In non-bed related news, I blew serious chunks at rehearsal tonight.
I thought I had Act 2 down pat, but I missed last week's run-through of it because of my allergic reaction, and I hadn't looked at that part of the script until this afternoon. In my room, I was just fine. I knew all my lines, had some good takes on some of the jokes, and felt totally ready for tonight's rehearsal.
We had to make a casting change because of a family crisis for one of our cast members. John, the new cast member, is taking on a role that only has one scene, so he should be able to integrate pretty quickly. However, that first scene is in Act 1, and after we ran through it three times, Act 2 was somehow magically knocked right out of my head.

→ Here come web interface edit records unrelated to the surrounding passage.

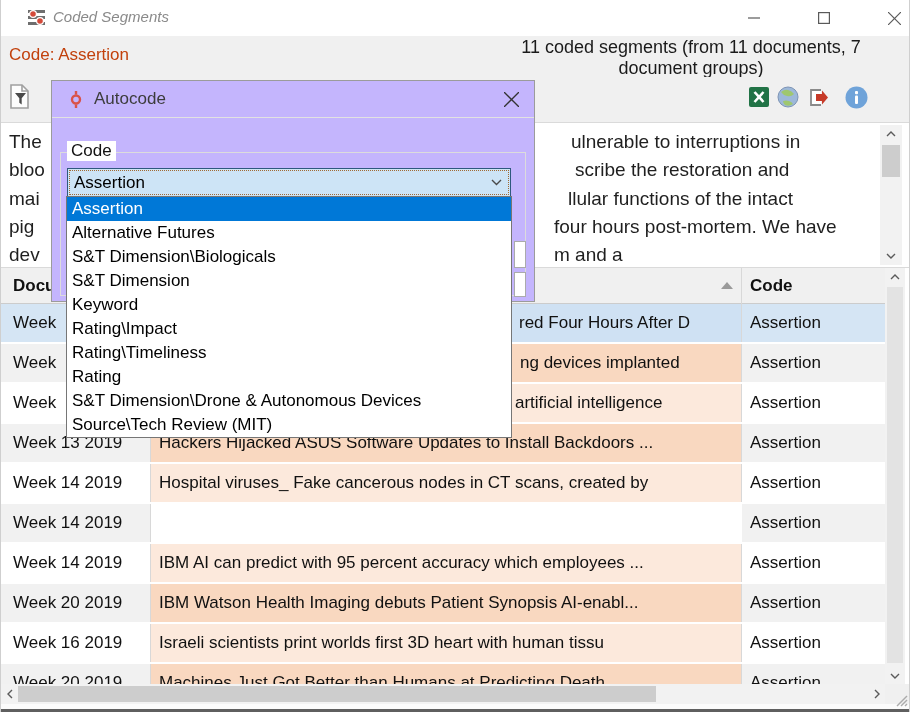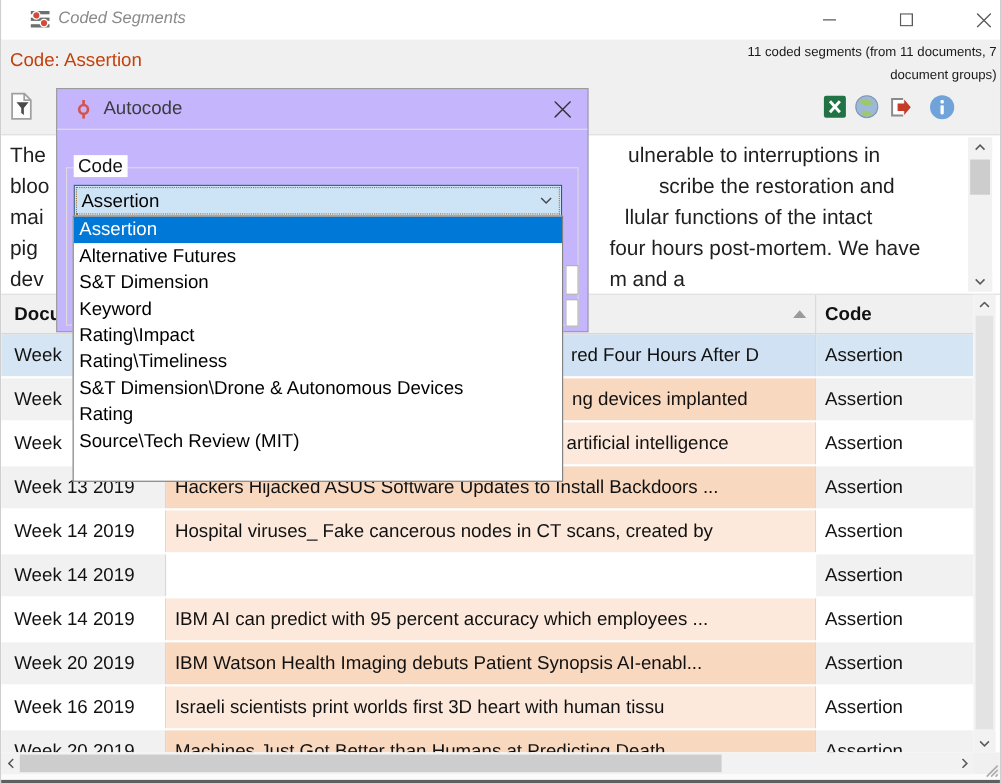"11 coded segments (from 11" .seg-summary { font-size: 12px -> 18px; text-align: right -> center }
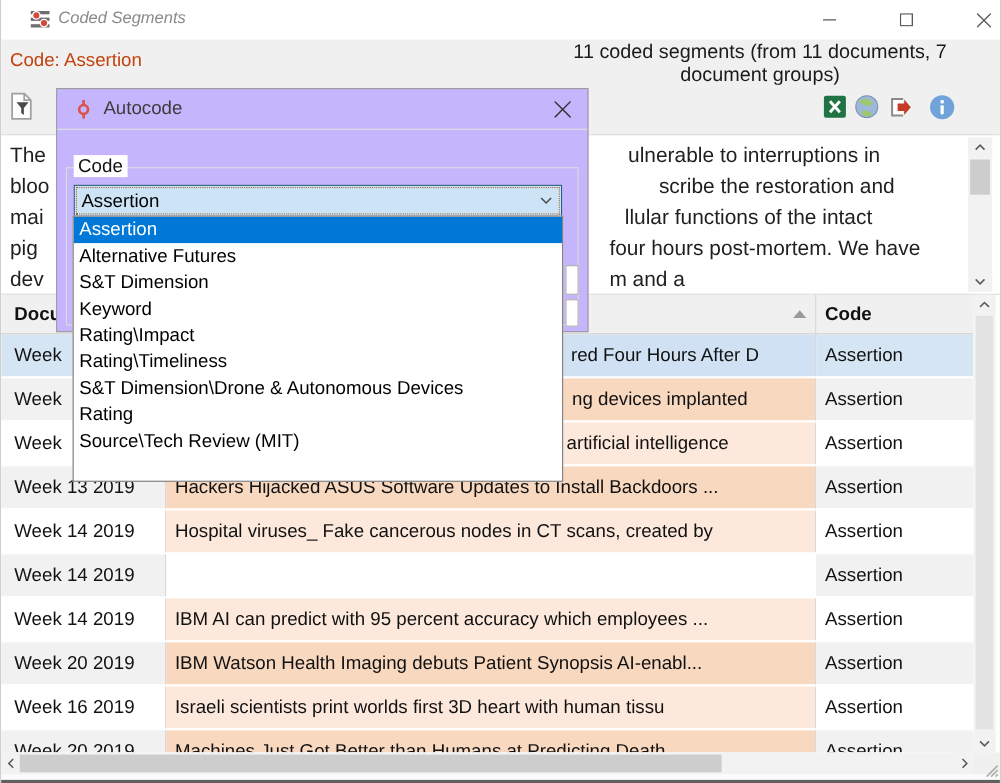"scribe the restoration and" .tl-1 .rfrag { margin-left: 24px -> none }
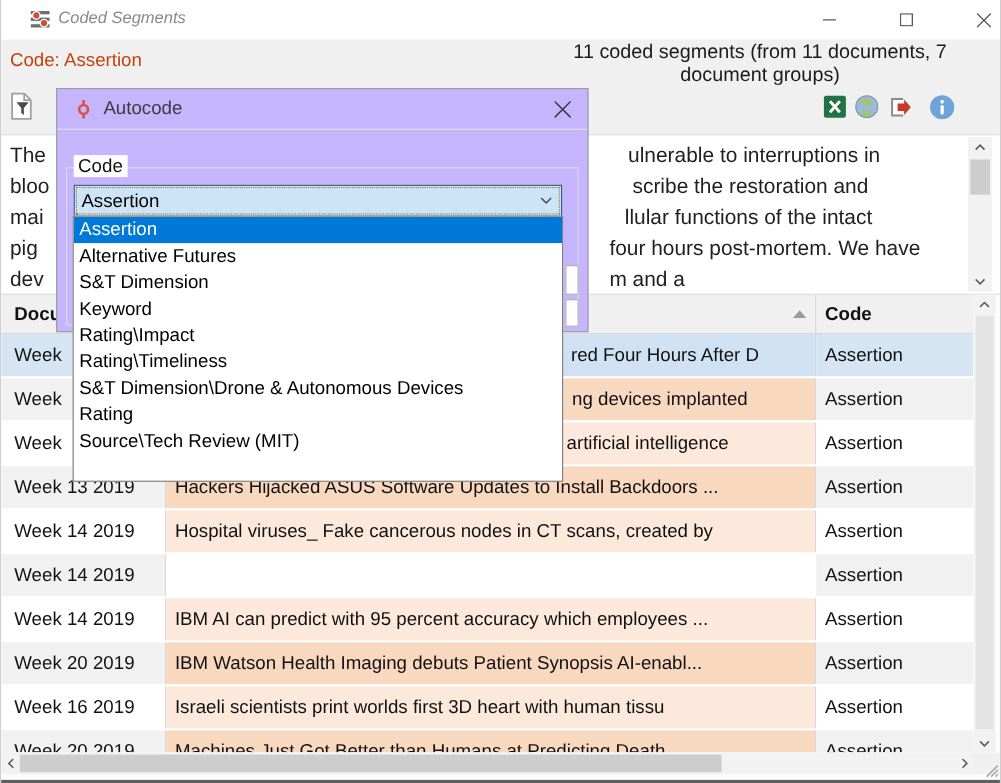"S&T Dimension\Biologicals" div.option { html: none -> <div>S&amp;T Dimension\Biologicals</div> }
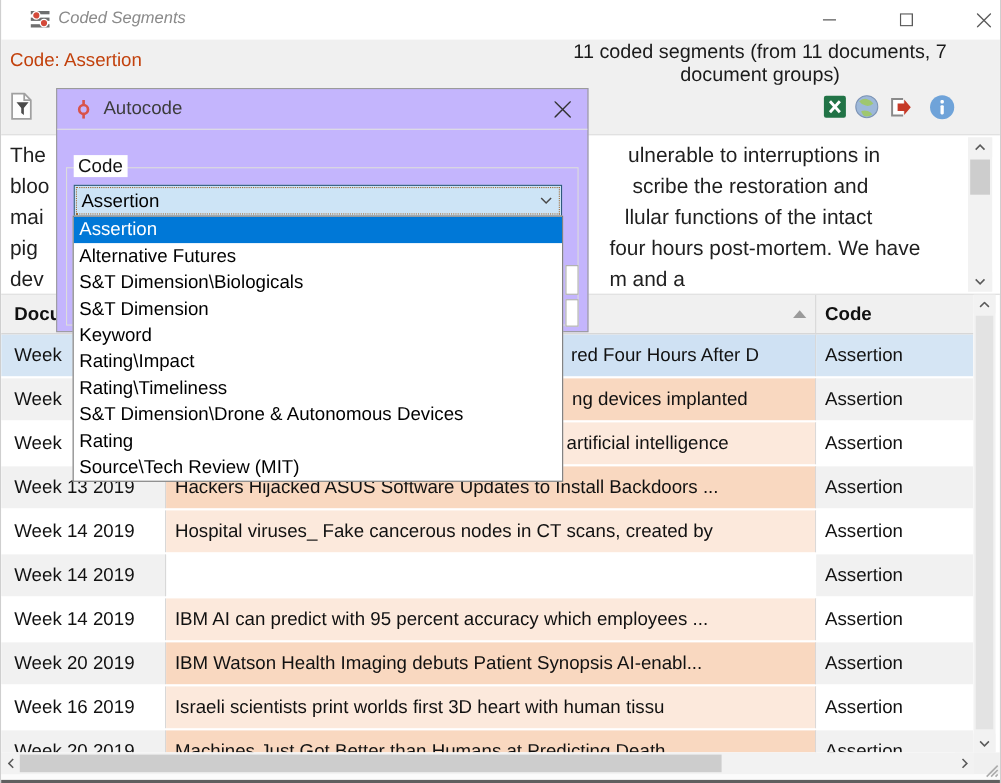"S&T Dimension\Drone & Autonomous Devices" div.option { order: before "Rating" -> after "Rating" }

I don't mind calling for lines, but usually once prompted, I can finish out a line. Not tonight. Tonight, I had to have entire paragraphs read to me before I had a clue what I was supposed to say. And every "What?" "How's that?" "Where", etc. threw me. Every other line I speak is a question, and they're all similar in structure, which isn't an excuse for being as horrifyingly bad as I was tonight, but gives me some small comfort.
It got so bad that at the end, where I pause while trying to make sense out of the events that occured, the stage manager kept prompting me. Eventually, I said, "I didn't forget the lines, I'm emoting!" She couldn't be faulted; I really sucked.
Rick (the director) said that he wasn't going to beat a dead horse tonight (I wasn't the only one having a hard time; I was just the worst), and let us out early. On the way home, I repeated the lines out-loud and got them out perfectly. Maybe I'm only cut out for one-man shows. By myself.
Tomorrow night is the first run-through of the entire show, and I vow to be completely off-book and line-perfect. After seeing two very well-acted shows this weekend, I'm more motivated than ever to nail this production.
I'm taking my script and going to bed.